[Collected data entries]
■ ■ ■ ■ ■

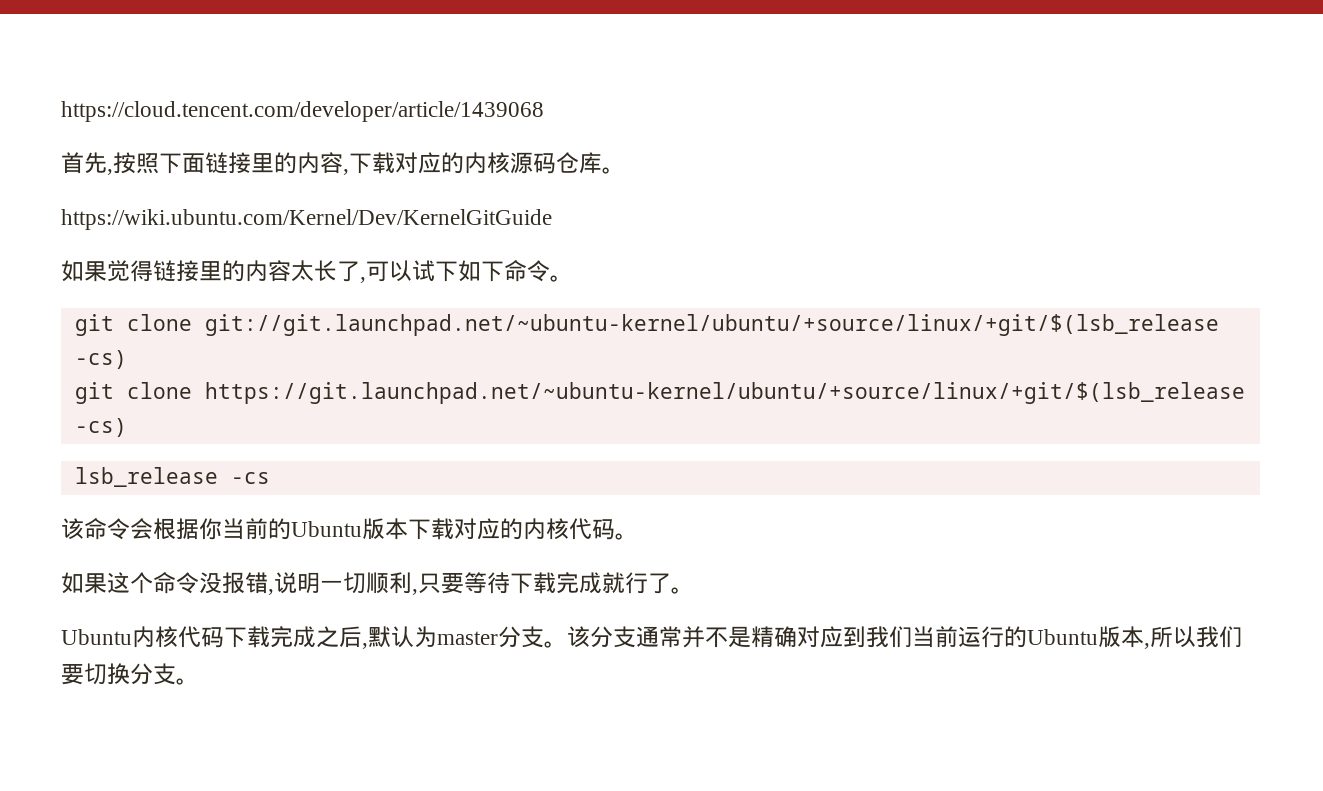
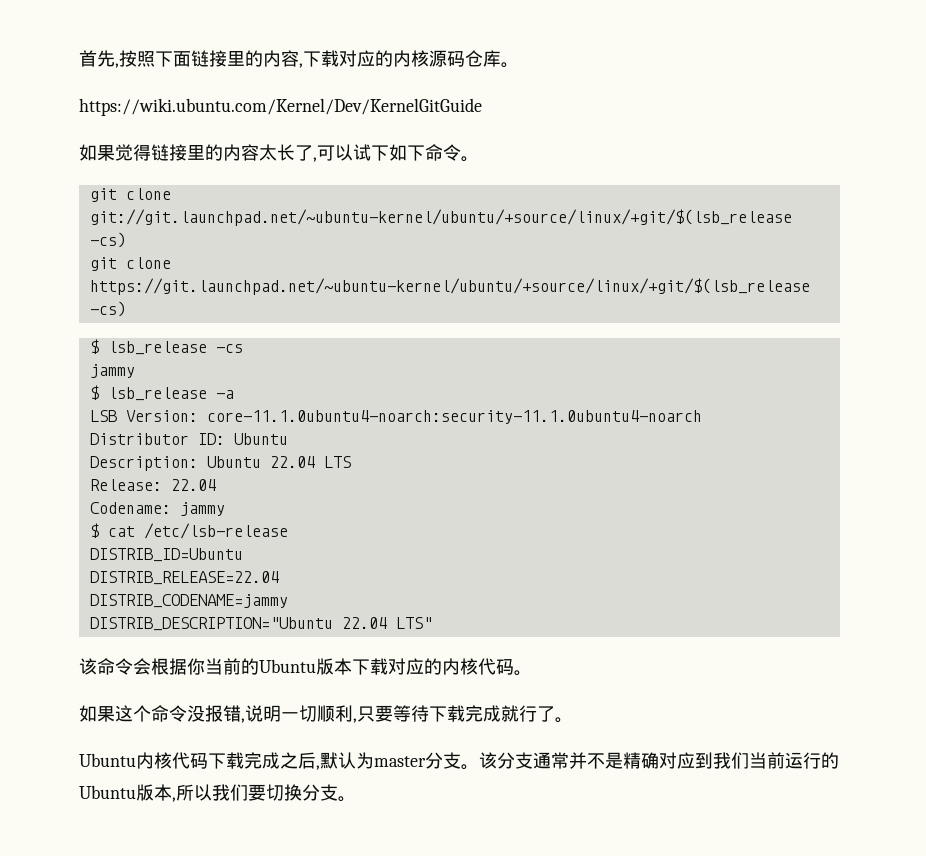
- https://cloud.tencent.com/developer/article/1439068
- lsb_release -cs
+ $ lsb_release -cs
+ jammy
+ $ lsb_release -a
+ LSB Version: core-11.1.0ubuntu4-noarch:security-11.1.0ubuntu4-noarch
+ Distributor ID: Ubuntu
+ Description: Ubuntu 22.04 LTS
+ Release: 22.04
+ Codename: jammy
+ $ cat /etc/lsb-release
+ DISTRIB_ID=Ubuntu
+ DISTRIB_RELEASE=22.04
+ DISTRIB_CODENAME=jammy
+ DISTRIB_DESCRIPTION="Ubuntu 22.04 LTS"

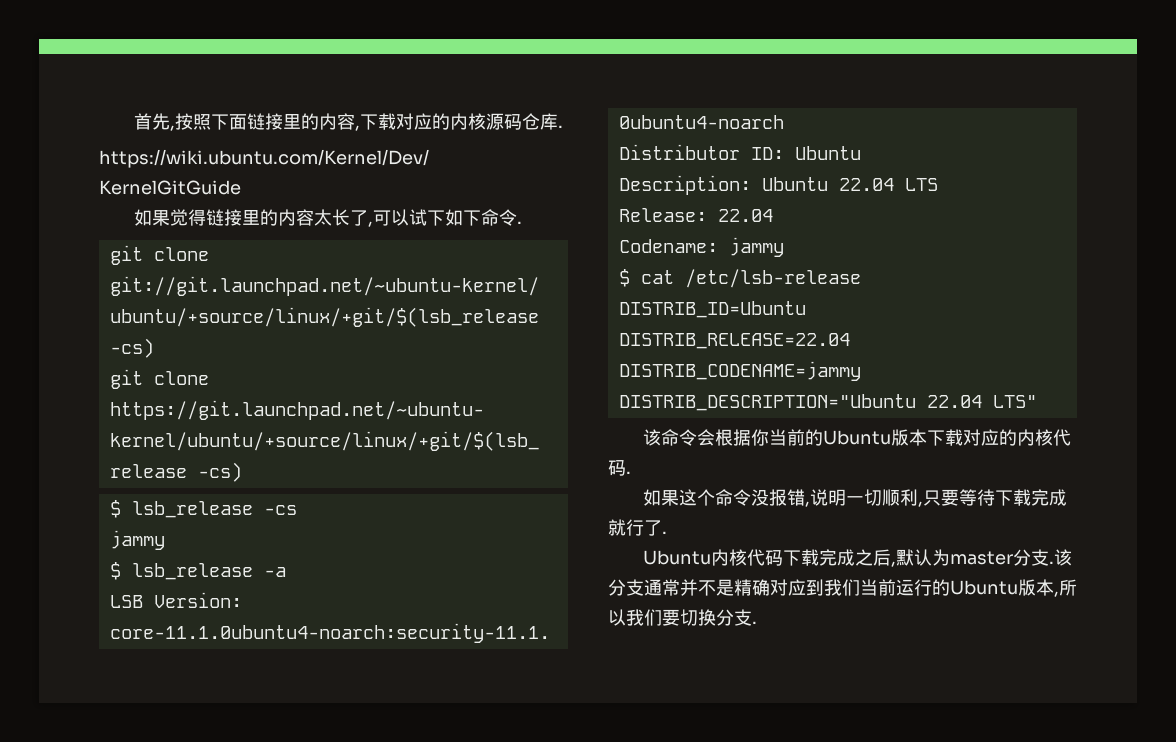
- 首先,按照下面链接里的内容,下载对应的内核源码仓库。
+ 首先,按照下面链接里的内容,下载对应的内核源码仓库.
- 如果觉得链接里的内容太长了,可以试下如下命令。
+ 如果觉得链接里的内容太长了,可以试下如下命令.
- 该命令会根据你当前的Ubuntu版本下载对应的内核代码。
+ 该命令会根据你当前的Ubuntu版本下载对应的内核代码.
- 如果这个命令没报错,说明一切顺利,只要等待下载完成就行了。
+ 如果这个命令没报错,说明一切顺利,只要等待下载完成就行了.
- Ubuntu内核代码下载完成之后,默认为master分支。
+ Ubuntu内核代码下载完成之后,默认为master分支.
- 该分支通常并不是精确对应到我们当前运行的Ubuntu版本,所以我们要切换分支。
+ 该分支通常并不是精确对应到我们当前运行的Ubuntu版本,所以我们要切换分支.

■ ■ ■ ■ ■

→ **ASSIGNED TASK**:
Please reproduce, word for word, every line from the line with "- Ubuntu内核代码下载完成之后,默认为master分支。" to the final line above, including both ends.

→ **RESULT OF THE TASK**:
- Ubuntu内核代码下载完成之后,默认为master分支。
+ Ubuntu内核代码下载完成之后,默认为master分支.
- 该分支通常并不是精确对应到我们当前运行的Ubuntu版本,所以我们要切换分支。
+ 该分支通常并不是精确对应到我们当前运行的Ubuntu版本,所以我们要切换分支.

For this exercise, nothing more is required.